[Excerpts from a dataset]
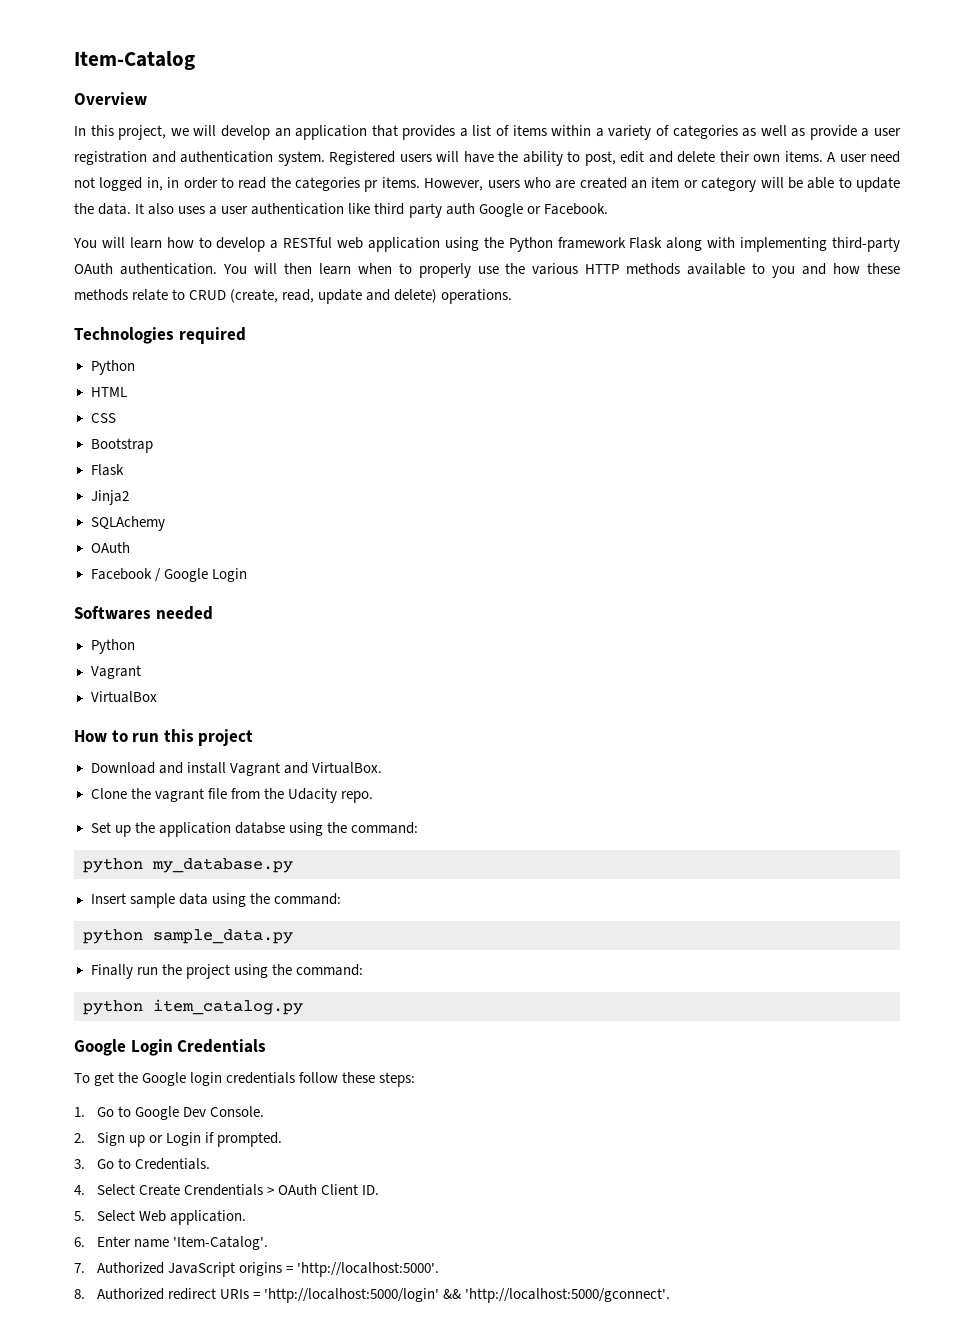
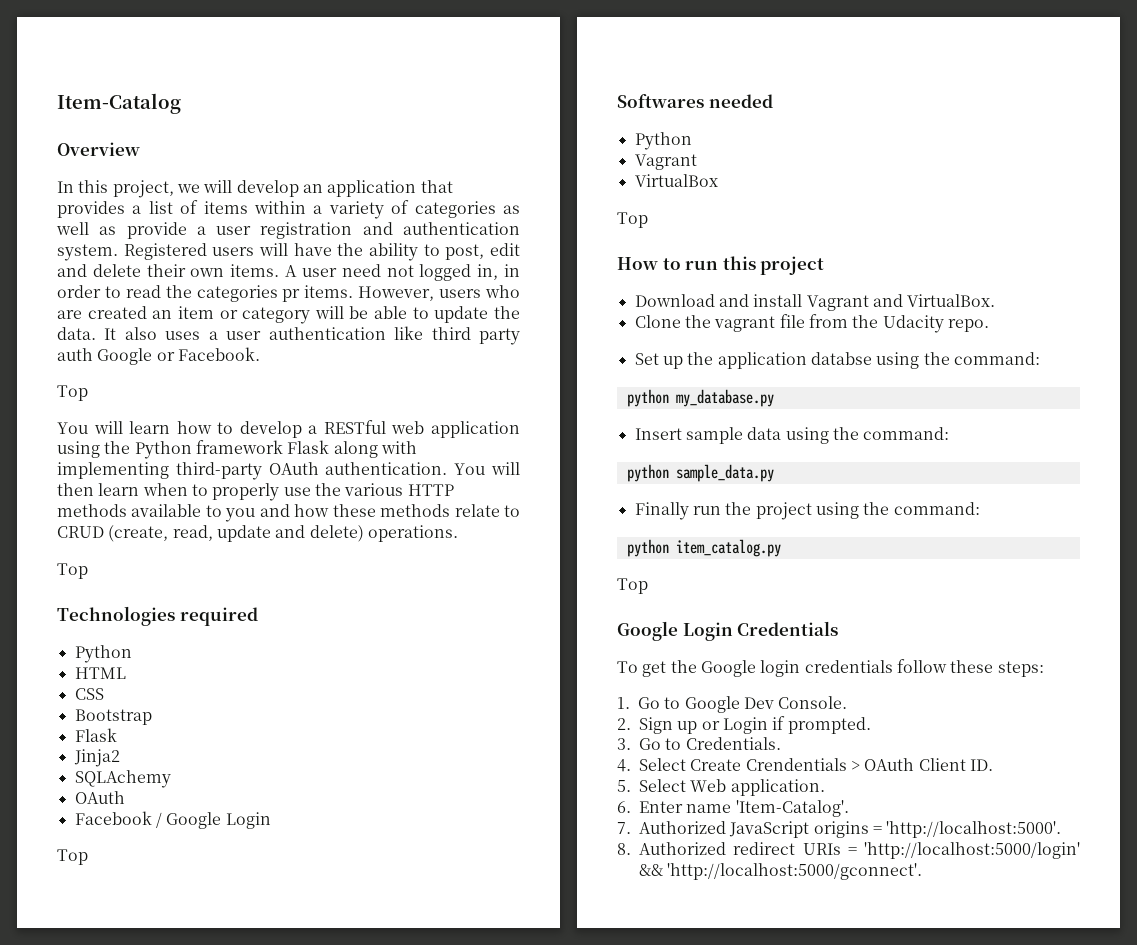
  It also uses a user authentication like third party auth Google or Facebook.
+ Top
  You will then learn when to properly use the various HTTP methods available to you and how these methods relate to CRUD (create, read, update and delete) operations.
+ Top
  Facebook / Google Login
+ Top
  VirtualBox
+ Top
  python item_catalog.py
+ Top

ACTIVITY — Whenever a line in the records contains the word "Facebook", copy that line.

RESULT OF THIS EXERCISE —
  It also uses a user authentication like third party auth Google or Facebook.
  Facebook / Google Login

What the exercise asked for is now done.